Web document revisions:
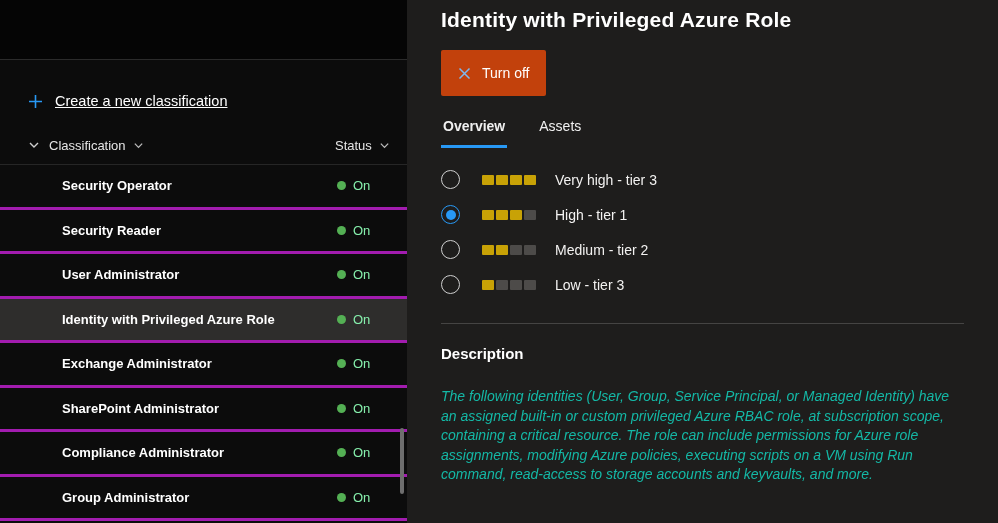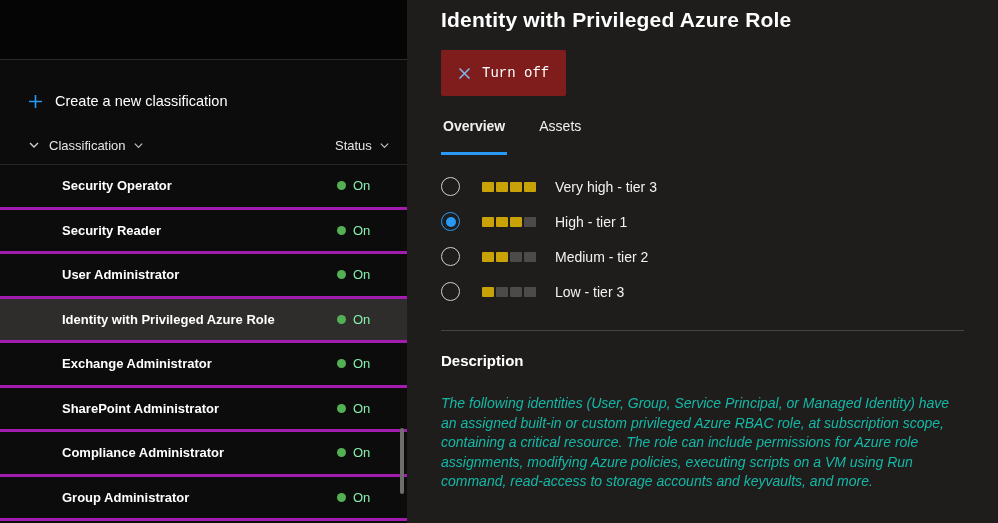--- a/index.html
+++ b/index.html
@@ -22,20 +22,21 @@
     height:60px;
     background:#050505;
     border-bottom:1px solid #2b2b2b;
   }
   .create-row {
     display:flex; align-items:center;
     height:42px; margin-top:20px;
     padding-left:28px;
     cursor:pointer;
     font-size:14.5px;
+    text-decoration:underline;
   }
   .create-row .plus { margin-right:12px; display:flex; }
   .table-header {
     display:flex; align-items:center;
     height:38px; margin-top:4px;
     padding-left:28px;
     font-size:13px; color:#e6e6e6;
     position:relative;
   }
   .table-header .chev { display:flex; margin-right:9px; }
@@ -80,32 +81,32 @@
     padding:8px 34px 0 34px;
   }
   .panel-title {
     font-size:21px; font-weight:bold;
     letter-spacing:.2px;
   }
   .turnoff-btn {
     margin-top:18px;
     display:inline-flex; align-items:center;
     height:46px; padding:0 17px;
-    background:#7f1d1d;
+    background:#c2410c;
     border:none; border-radius:2px;
     color:#fff; font-size:14px;
-    font-family:Liberation Mono, monospace;
+    font-family:Liberation Sans, sans-serif;
     cursor:pointer;
   }
   .turnoff-btn .x-icon { margin-right:11px; display:flex; }
 
   .tabs { display:flex; margin-top:12px; }
   .tab {
     font-size:14px; color:#f0f0f0;
-    padding:10px 2px 18px 2px;
+    padding:10px 2px 11px 2px;
     margin-right:30px;
     cursor:pointer;
     border-bottom:3px solid transparent;
   }
   .tab.active { font-weight:bold; border-bottom-color:#2899f5; }
 
   .crit-label {
     margin-top:28px;
     font-size:14px; font-weight:bold;
   }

### DIRECTIONS
Provide an exact copy of the records, excluding every picture.

### ANSWER BOX
--- a/index.html
+++ b/index.html
@@ -22,20 +22,21 @@
     height:60px;
     background:#050505;
     border-bottom:1px solid #2b2b2b;
   }
   .create-row {
     display:flex; align-items:center;
     height:42px; margin-top:20px;
     padding-left:28px;
     cursor:pointer;
     font-size:14.5px;
+    text-decoration:underline;
   }
   .create-row .plus { margin-right:12px; display:flex; }
   .table-header {
     display:flex; align-items:center;
     height:38px; margin-top:4px;
     padding-left:28px;
     font-size:13px; color:#e6e6e6;
     position:relative;
   }
   .table-header .chev { display:flex; margin-right:9px; }
@@ -80,32 +81,32 @@
     padding:8px 34px 0 34px;
   }
   .panel-title {
     font-size:21px; font-weight:bold;
     letter-spacing:.2px;
   }
   .turnoff-btn {
     margin-top:18px;
     display:inline-flex; align-items:center;
     height:46px; padding:0 17px;
-    background:#7f1d1d;
+    background:#c2410c;
     border:none; border-radius:2px;
     color:#fff; font-size:14px;
-    font-family:Liberation Mono, monospace;
+    font-family:Liberation Sans, sans-serif;
     cursor:pointer;
   }
   .turnoff-btn .x-icon { margin-right:11px; display:flex; }
 
   .tabs { display:flex; margin-top:12px; }
   .tab {
     font-size:14px; color:#f0f0f0;
-    padding:10px 2px 18px 2px;
+    padding:10px 2px 11px 2px;
     margin-right:30px;
     cursor:pointer;
     border-bottom:3px solid transparent;
   }
   .tab.active { font-weight:bold; border-bottom-color:#2899f5; }
 
   .crit-label {
     margin-top:28px;
     font-size:14px; font-weight:bold;
   }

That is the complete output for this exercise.